**Task:**
Emit an exact copy of the lines running from the start of the records to the line containing "total: 4468.70 -> 4053.83", both included.

%%

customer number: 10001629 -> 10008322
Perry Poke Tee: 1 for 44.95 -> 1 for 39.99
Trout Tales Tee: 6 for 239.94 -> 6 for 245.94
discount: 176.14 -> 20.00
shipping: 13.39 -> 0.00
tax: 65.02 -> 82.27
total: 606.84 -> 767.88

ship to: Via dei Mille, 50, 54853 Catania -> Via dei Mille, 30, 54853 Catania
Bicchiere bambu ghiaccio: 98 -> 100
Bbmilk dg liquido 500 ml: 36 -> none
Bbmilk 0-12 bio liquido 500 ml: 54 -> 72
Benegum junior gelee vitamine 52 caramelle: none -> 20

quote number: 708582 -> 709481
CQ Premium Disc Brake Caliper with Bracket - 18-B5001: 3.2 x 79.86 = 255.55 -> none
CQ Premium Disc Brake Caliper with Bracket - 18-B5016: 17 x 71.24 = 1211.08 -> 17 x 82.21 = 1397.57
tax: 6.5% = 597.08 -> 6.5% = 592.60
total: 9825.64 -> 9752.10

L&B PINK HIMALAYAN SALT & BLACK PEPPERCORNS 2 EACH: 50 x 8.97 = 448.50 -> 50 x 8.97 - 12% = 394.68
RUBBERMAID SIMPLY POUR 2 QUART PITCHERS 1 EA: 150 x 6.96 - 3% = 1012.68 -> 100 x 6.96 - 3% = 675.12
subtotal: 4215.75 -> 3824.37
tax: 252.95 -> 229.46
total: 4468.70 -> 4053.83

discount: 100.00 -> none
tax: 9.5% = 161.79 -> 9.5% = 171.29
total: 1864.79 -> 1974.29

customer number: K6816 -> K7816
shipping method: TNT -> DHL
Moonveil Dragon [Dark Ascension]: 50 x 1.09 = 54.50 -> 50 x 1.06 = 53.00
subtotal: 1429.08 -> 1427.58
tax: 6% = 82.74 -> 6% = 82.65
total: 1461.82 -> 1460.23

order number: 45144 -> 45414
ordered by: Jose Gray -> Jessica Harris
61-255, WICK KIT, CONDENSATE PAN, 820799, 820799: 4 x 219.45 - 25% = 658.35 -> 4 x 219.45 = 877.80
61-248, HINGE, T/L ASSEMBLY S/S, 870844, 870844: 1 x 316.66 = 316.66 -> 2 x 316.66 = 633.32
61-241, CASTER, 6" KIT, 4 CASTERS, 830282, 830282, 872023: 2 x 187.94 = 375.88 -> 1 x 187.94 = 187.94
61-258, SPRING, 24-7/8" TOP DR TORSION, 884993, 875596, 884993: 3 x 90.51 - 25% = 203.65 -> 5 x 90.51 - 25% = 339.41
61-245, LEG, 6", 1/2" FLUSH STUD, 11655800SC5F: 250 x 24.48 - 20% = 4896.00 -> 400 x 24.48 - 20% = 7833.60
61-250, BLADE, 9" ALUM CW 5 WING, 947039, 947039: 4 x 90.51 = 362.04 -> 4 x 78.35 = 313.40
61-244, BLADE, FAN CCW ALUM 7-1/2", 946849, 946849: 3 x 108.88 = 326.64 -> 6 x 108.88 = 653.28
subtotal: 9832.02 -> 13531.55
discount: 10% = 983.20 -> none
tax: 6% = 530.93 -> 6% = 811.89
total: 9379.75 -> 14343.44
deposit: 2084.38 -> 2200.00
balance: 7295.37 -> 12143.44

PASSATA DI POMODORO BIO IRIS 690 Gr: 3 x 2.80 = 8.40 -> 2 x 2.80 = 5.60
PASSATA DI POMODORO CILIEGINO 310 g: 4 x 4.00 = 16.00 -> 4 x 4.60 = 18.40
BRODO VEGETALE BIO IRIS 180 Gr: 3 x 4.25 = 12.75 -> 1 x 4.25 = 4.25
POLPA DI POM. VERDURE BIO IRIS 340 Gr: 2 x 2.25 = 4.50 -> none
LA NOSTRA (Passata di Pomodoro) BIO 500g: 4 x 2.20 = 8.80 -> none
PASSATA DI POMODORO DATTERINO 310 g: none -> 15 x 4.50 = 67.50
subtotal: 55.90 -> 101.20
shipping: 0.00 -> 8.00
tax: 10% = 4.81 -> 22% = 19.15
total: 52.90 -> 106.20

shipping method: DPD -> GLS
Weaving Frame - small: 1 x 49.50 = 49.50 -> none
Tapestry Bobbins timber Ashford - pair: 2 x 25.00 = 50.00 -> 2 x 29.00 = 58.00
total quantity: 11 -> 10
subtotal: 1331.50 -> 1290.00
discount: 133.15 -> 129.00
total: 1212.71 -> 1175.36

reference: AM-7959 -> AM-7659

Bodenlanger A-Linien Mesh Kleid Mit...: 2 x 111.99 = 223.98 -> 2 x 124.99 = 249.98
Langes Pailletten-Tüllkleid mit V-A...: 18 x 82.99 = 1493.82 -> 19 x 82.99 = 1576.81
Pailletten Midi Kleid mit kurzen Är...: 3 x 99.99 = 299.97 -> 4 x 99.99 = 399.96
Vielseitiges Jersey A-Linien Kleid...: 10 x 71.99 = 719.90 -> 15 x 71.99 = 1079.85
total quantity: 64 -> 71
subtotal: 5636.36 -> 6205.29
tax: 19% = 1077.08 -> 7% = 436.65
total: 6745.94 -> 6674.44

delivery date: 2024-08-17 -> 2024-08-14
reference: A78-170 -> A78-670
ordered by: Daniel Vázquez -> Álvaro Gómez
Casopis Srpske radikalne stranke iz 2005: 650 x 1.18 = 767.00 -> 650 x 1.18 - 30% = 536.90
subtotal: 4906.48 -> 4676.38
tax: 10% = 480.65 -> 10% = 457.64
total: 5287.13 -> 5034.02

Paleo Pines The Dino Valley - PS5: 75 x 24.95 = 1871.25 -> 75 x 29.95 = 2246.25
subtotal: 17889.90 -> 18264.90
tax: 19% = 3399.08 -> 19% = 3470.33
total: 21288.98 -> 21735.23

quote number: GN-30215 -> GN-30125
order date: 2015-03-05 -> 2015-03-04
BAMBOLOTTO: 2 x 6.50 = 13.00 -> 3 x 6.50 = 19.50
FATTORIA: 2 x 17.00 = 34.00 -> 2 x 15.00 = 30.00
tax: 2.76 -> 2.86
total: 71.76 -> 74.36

%%

**Solved exercise:**
customer number: 10001629 -> 10008322
Perry Poke Tee: 1 for 44.95 -> 1 for 39.99
Trout Tales Tee: 6 for 239.94 -> 6 for 245.94
discount: 176.14 -> 20.00
shipping: 13.39 -> 0.00
tax: 65.02 -> 82.27
total: 606.84 -> 767.88

ship to: Via dei Mille, 50, 54853 Catania -> Via dei Mille, 30, 54853 Catania
Bicchiere bambu ghiaccio: 98 -> 100
Bbmilk dg liquido 500 ml: 36 -> none
Bbmilk 0-12 bio liquido 500 ml: 54 -> 72
Benegum junior gelee vitamine 52 caramelle: none -> 20

quote number: 708582 -> 709481
CQ Premium Disc Brake Caliper with Bracket - 18-B5001: 3.2 x 79.86 = 255.55 -> none
CQ Premium Disc Brake Caliper with Bracket - 18-B5016: 17 x 71.24 = 1211.08 -> 17 x 82.21 = 1397.57
tax: 6.5% = 597.08 -> 6.5% = 592.60
total: 9825.64 -> 9752.10

L&B PINK HIMALAYAN SALT & BLACK PEPPERCORNS 2 EACH: 50 x 8.97 = 448.50 -> 50 x 8.97 - 12% = 394.68
RUBBERMAID SIMPLY POUR 2 QUART PITCHERS 1 EA: 150 x 6.96 - 3% = 1012.68 -> 100 x 6.96 - 3% = 675.12
subtotal: 4215.75 -> 3824.37
tax: 252.95 -> 229.46
total: 4468.70 -> 4053.83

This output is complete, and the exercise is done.